[[ Supplied material, beginning ]]

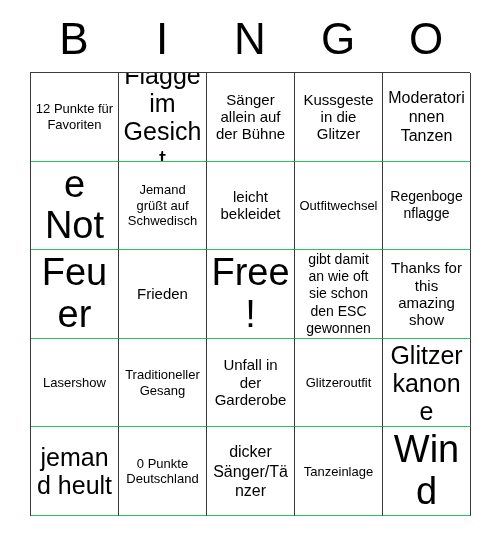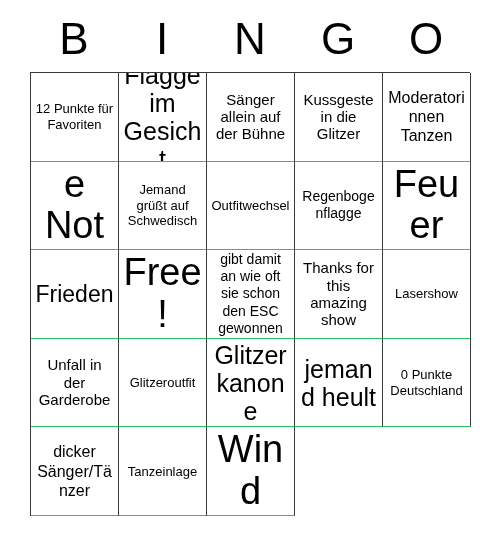"leicht bekleidet" div.cell { html: none -> <div> <span>leicht bekleidet</span> </div> }
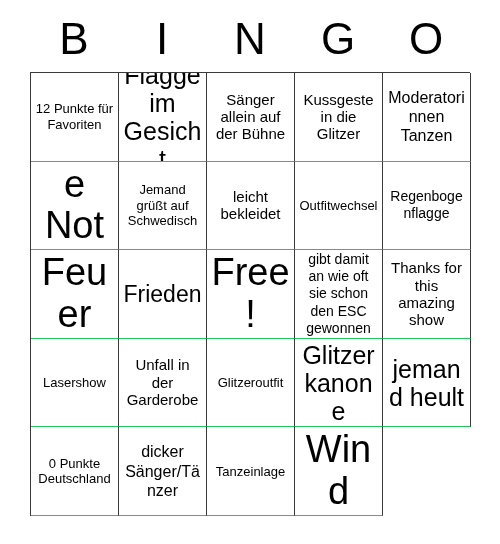"Frieden" .fs-l span { font-size: 23px -> 15px }
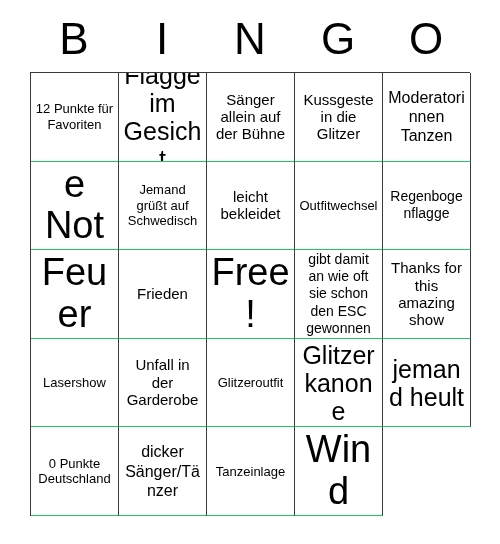"Traditioneller Gesang" div.cell { html: none -> <div> <span>Traditioneller Gesang</span> </div> }
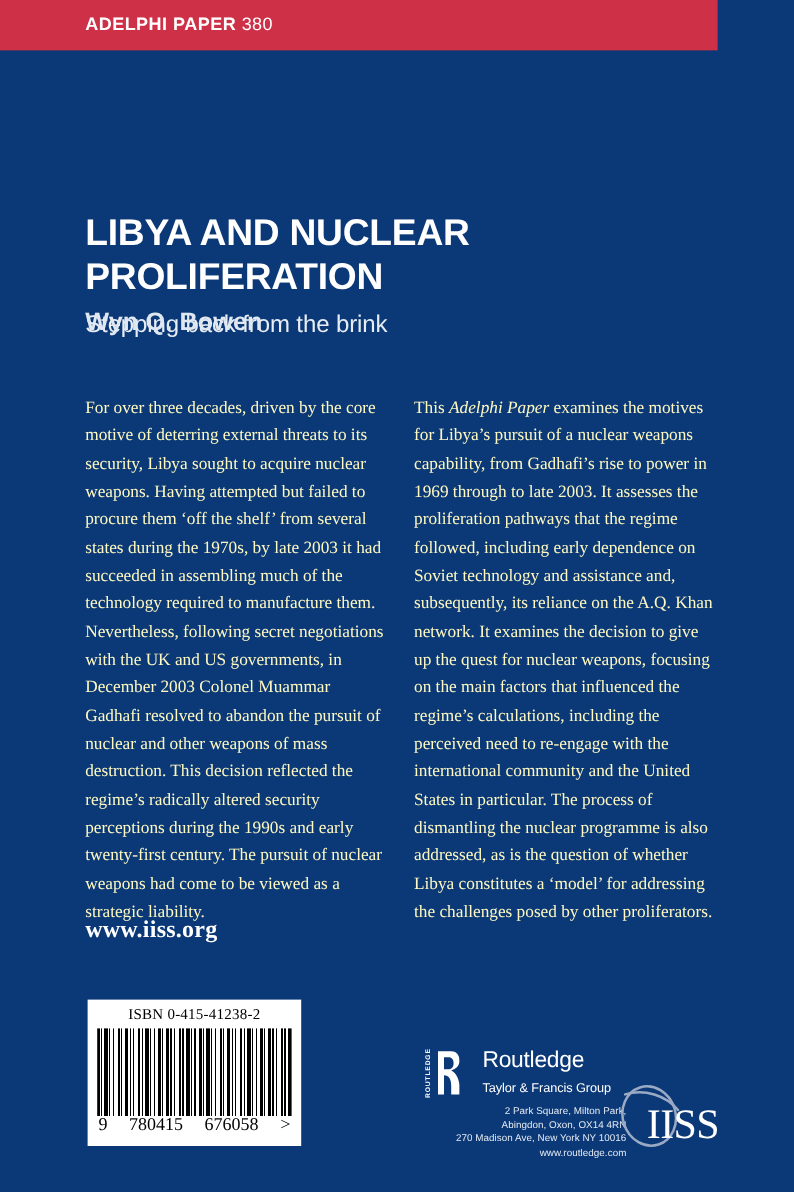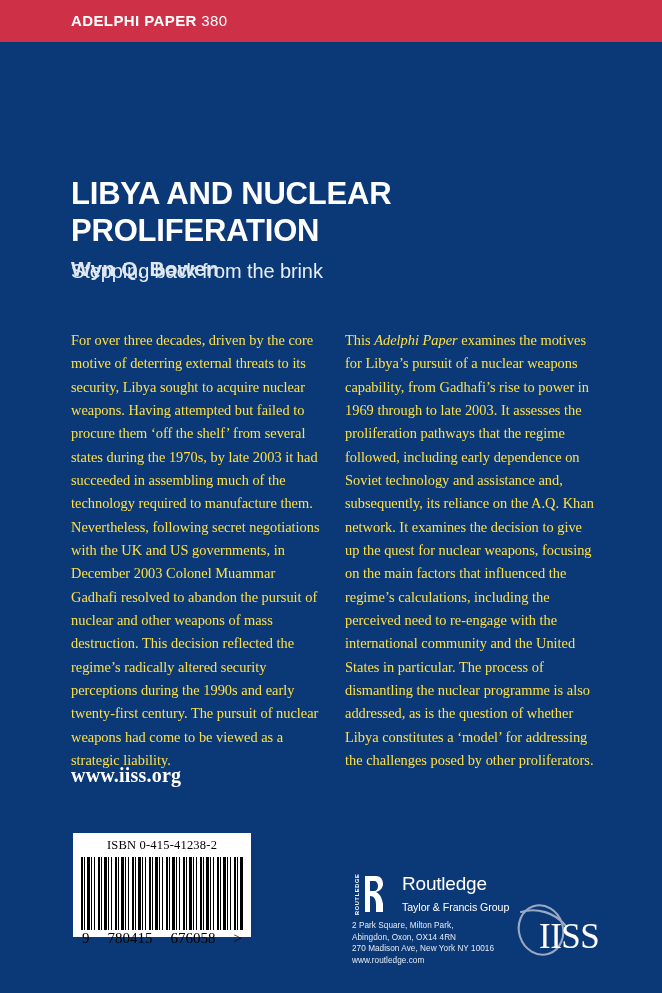"ADELPHI PAPER 380" .series-band { width: 662px -> 598px }
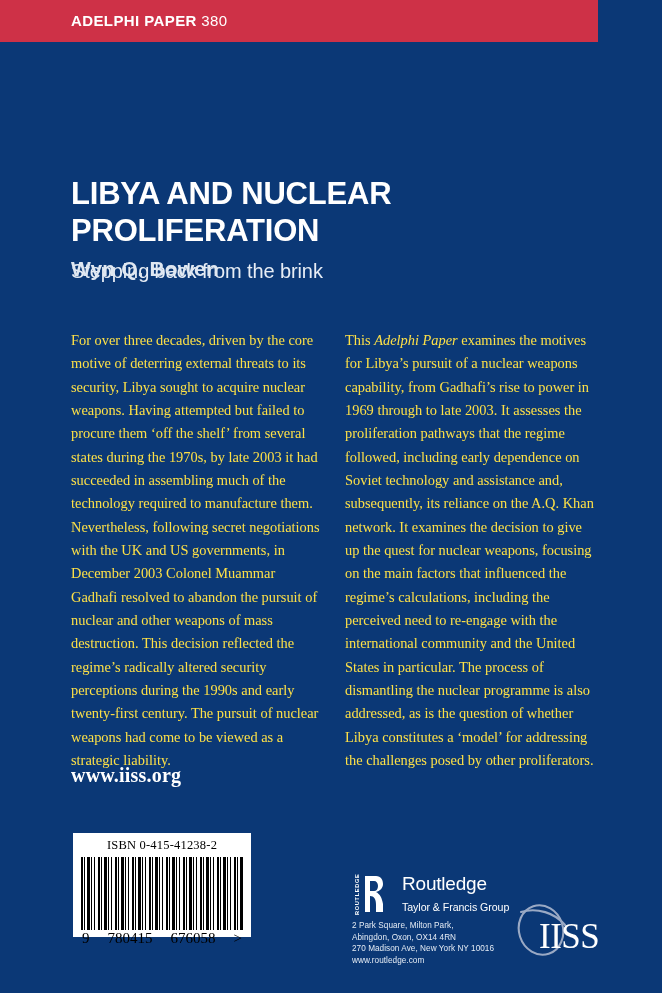"For over three decades, driven" .blurb-col { color: #fde047 -> #fef9c3 }
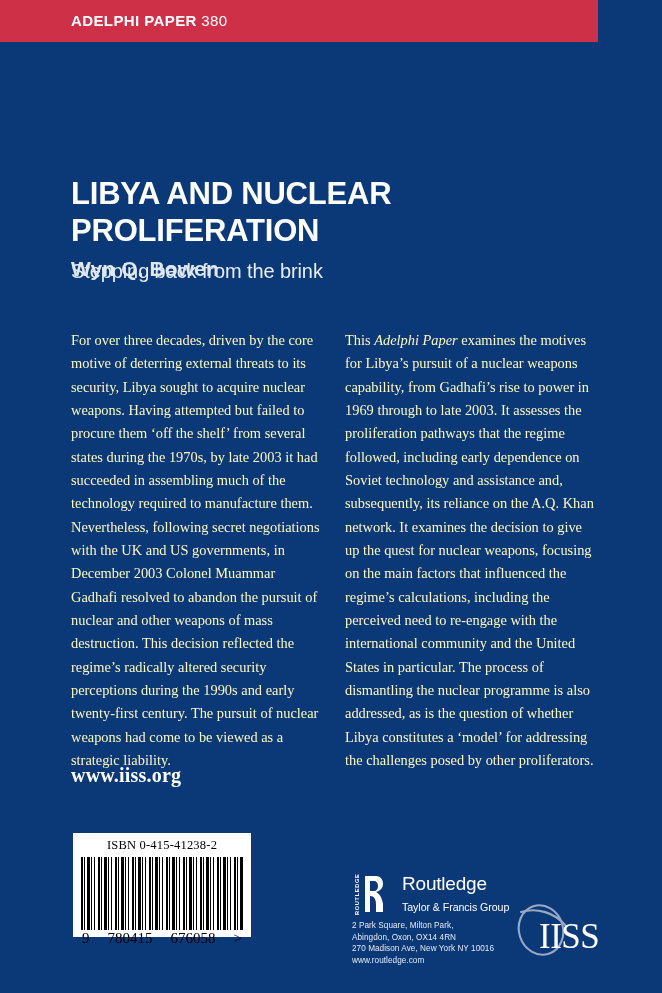"ISBN 0-415-41238-2" .barcode-box { height: 104px -> 122px }
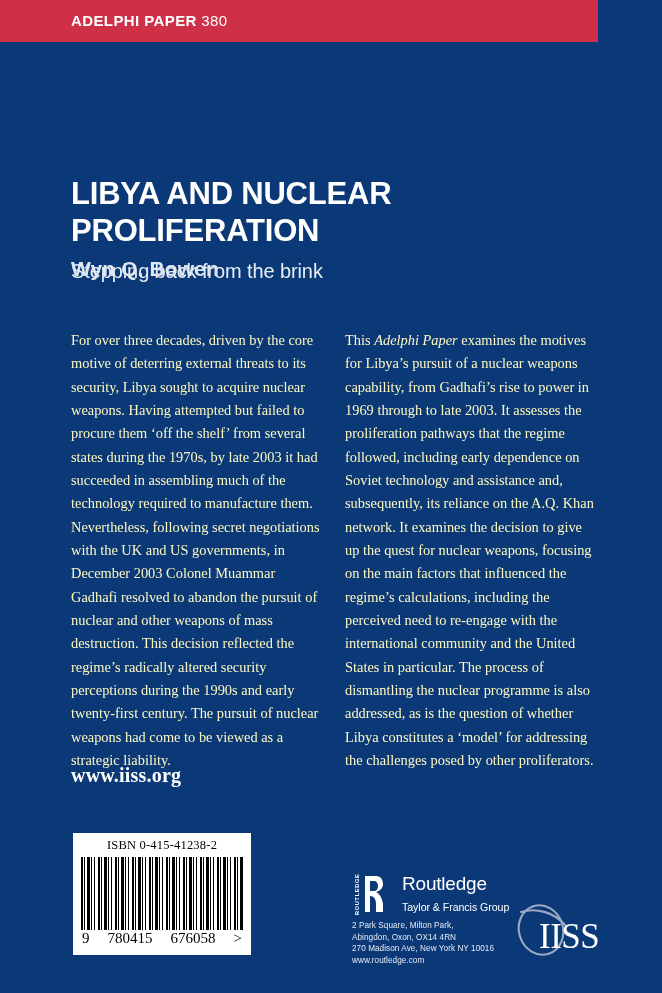"2 Park Square, Milton Park," .publisher-address { text-align: none -> right }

[[ Supplied material, end ]]

**Your objective**
Only the text is to be copied: please reproduce the records exactly and drop the pictures.

**Solution to this exercise**
"leicht bekleidet" div.cell { html: none -> <div> <span>leicht bekleidet</span> </div> }
"Frieden" .fs-l span { font-size: 23px -> 15px }
"Traditioneller Gesang" div.cell { html: none -> <div> <span>Traditioneller Gesang</span> </div> }
"ADELPHI PAPER 380" .series-band { width: 662px -> 598px }
"For over three decades, driven" .blurb-col { color: #fde047 -> #fef9c3 }
"ISBN 0-415-41238-2" .barcode-box { height: 104px -> 122px }
"2 Park Square, Milton Park," .publisher-address { text-align: none -> right }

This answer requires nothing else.